How To Build A Modern Distributed Compute Platform
February 2020 Update: I have now written a book How Query Engines Work based on the content in this article.
I have been involved in several projects over the past decade where I have built query engines and distributed databases, the latest being my open source Ballista project. The sophistication of these projects has varied wildly and I have learned plenty of lessons the hard way. That said, this has been, and will continue to be, an exciting journey for me.
This article is an attempt to write a fairly comprehensive guide on all aspects of building a distributed compute platform and discuss some of the design choices and trade offs that must be made along the way. I am hoping this also serves as a guide to document the design choices I have made for Ballista and will make it easier for others to contribute.
This is a work in progress that I will be fleshing out over time.
The reason that we have distributed compute platforms is that it often isn’t feasible to process large data sets on a single computer because:
- Memory constraints: We often can’t load all of the data into memory on a single node, resulting in expensive disk I/O.
- CPU constraints: There are only so many CPU cores available on a single node, limiting concurrency and throughput.

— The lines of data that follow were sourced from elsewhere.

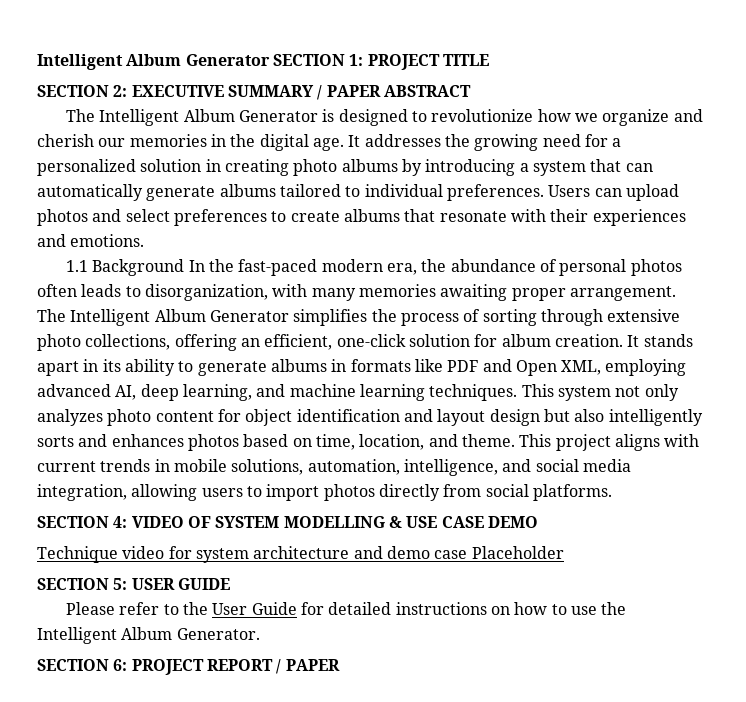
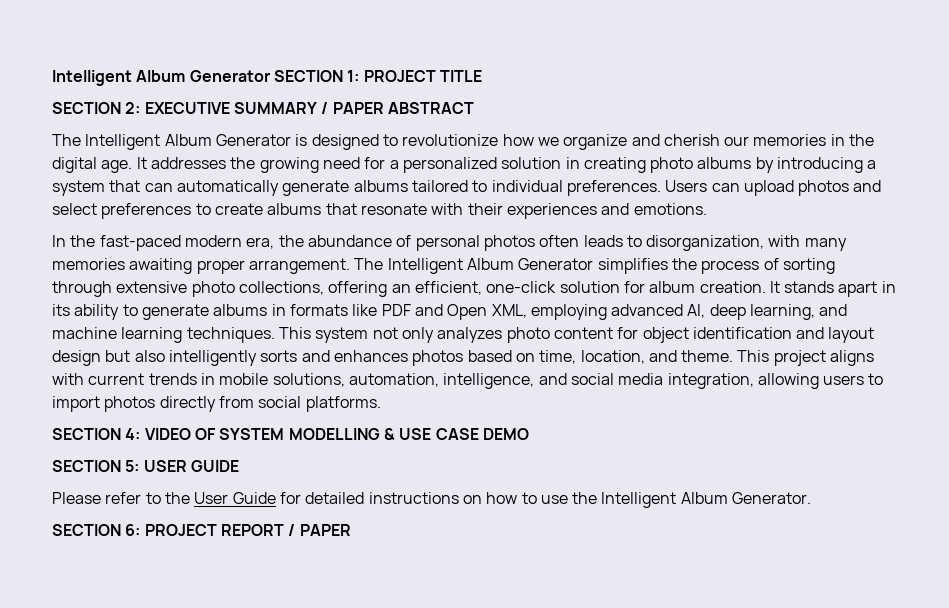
- 1.1 Background In the fast-paced modern era, the abundance of personal photos often leads to disorganization, with many memories awaiting proper arrangement.
+ In the fast-paced modern era, the abundance of personal photos often leads to disorganization, with many memories awaiting proper arrangement.
- Technique video for system architecture and demo case Placeholder

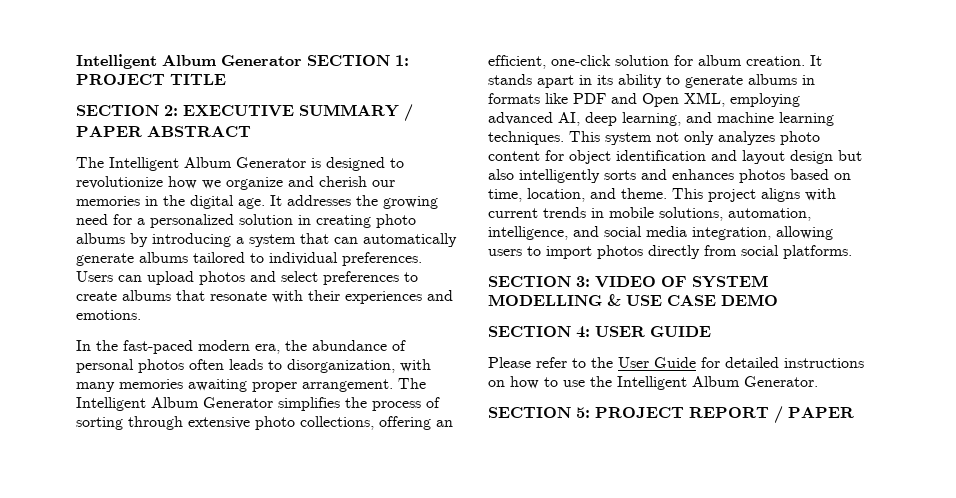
- SECTION 4: VIDEO OF SYSTEM MODELLING & USE CASE DEMO
+ SECTION 3: VIDEO OF SYSTEM MODELLING & USE CASE DEMO
- SECTION 5: USER GUIDE
+ SECTION 4: USER GUIDE
- SECTION 6: PROJECT REPORT / PAPER
+ SECTION 5: PROJECT REPORT / PAPER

- Disk constraints: Potentially, we can’t even fit the entire data set onto a single disk. Even if we can, each disk has finite throughput.
By running the computation in parallel across multiple nodes we can largely remove these resource constraints. For some computations, we will see linear scalability, so using 10 nodes instead of 1 node will mean that the job runs 10 times faster. For other computations this is not true because of the need to run a second phase of aggregration to combine the results from each node, or when we need to move data around between nodes for certain operations (re-partitioning, and SQL JOINs for example). This will be covered in more detail later.
At a high level, the architecture is actually very simple. We need a serializable representation of the computations we want to execute (usually referred to as a query plan or execution plan) so that we can distribute this plan, or subsets of it, to different nodes in a cluster and have each node execute the plan against a subset of the data.
One approach is to build a DAG (directed acyclic graph) of the tasks and then rely on an orchestration framework such as Kubernetes to run the tasks. Another approach is to build a cluster where nodes can dyamically connect to each other and send query plans and receive results. Results might be persisted to disk between tasks (as in MapReduce) or streamed between nodes (as in Spark or Flink), or some combination of both approaches.
Diagram 1: One possible implementation of a distributed query to perform
SELECT COUNT(*) on a partitioned data source. Each worker executes the query in parallel against a single partition and then the results are combined by another worker before the aggregate result is returned to the user issuing the query.
Type System and Memory Model
One of the first decisions to make is what type system to use. Our platform will deal with multiple data sources (such as CSV, Parquet, SQL databases, key-value stores, and so on) and potentially even interact with different programming languages, so there are multiple type systems that we need to support and map to one common type system.
Another decision is whether to use a row-based or column-based representation of the data. However, this isn’t really a decision any more. Row-based is simpler to implement but is incredibly inefficient. Using a columnar representation has many benefits, including:
- Efficient use of CPU cache when iterating over values within a column
- Columnar data can be efficiently compressed for improved disk and network throughput
- It is possible to use CPU support for SIMD (Same Instruction Multiple Data) to perform operations on multiple values within a column with a single CPU instruction rather than operating on one value at a time, leading to significant performance improvements in some cases
- Leverage GPUs for parallel compute on values within a column
Finally, we need to choose a memory model to represent the data.
We probably don’t want users to manually build a query plan, so the user will typically use a DataFrame style API to build the plan, or maybe just SQL. In either case, the user will want the flexibility to run custom code as part of the plan. This could be as simple as a scalar UDF or it could be more comprehensive code that operates on rows, columns, or even complete partitions of data.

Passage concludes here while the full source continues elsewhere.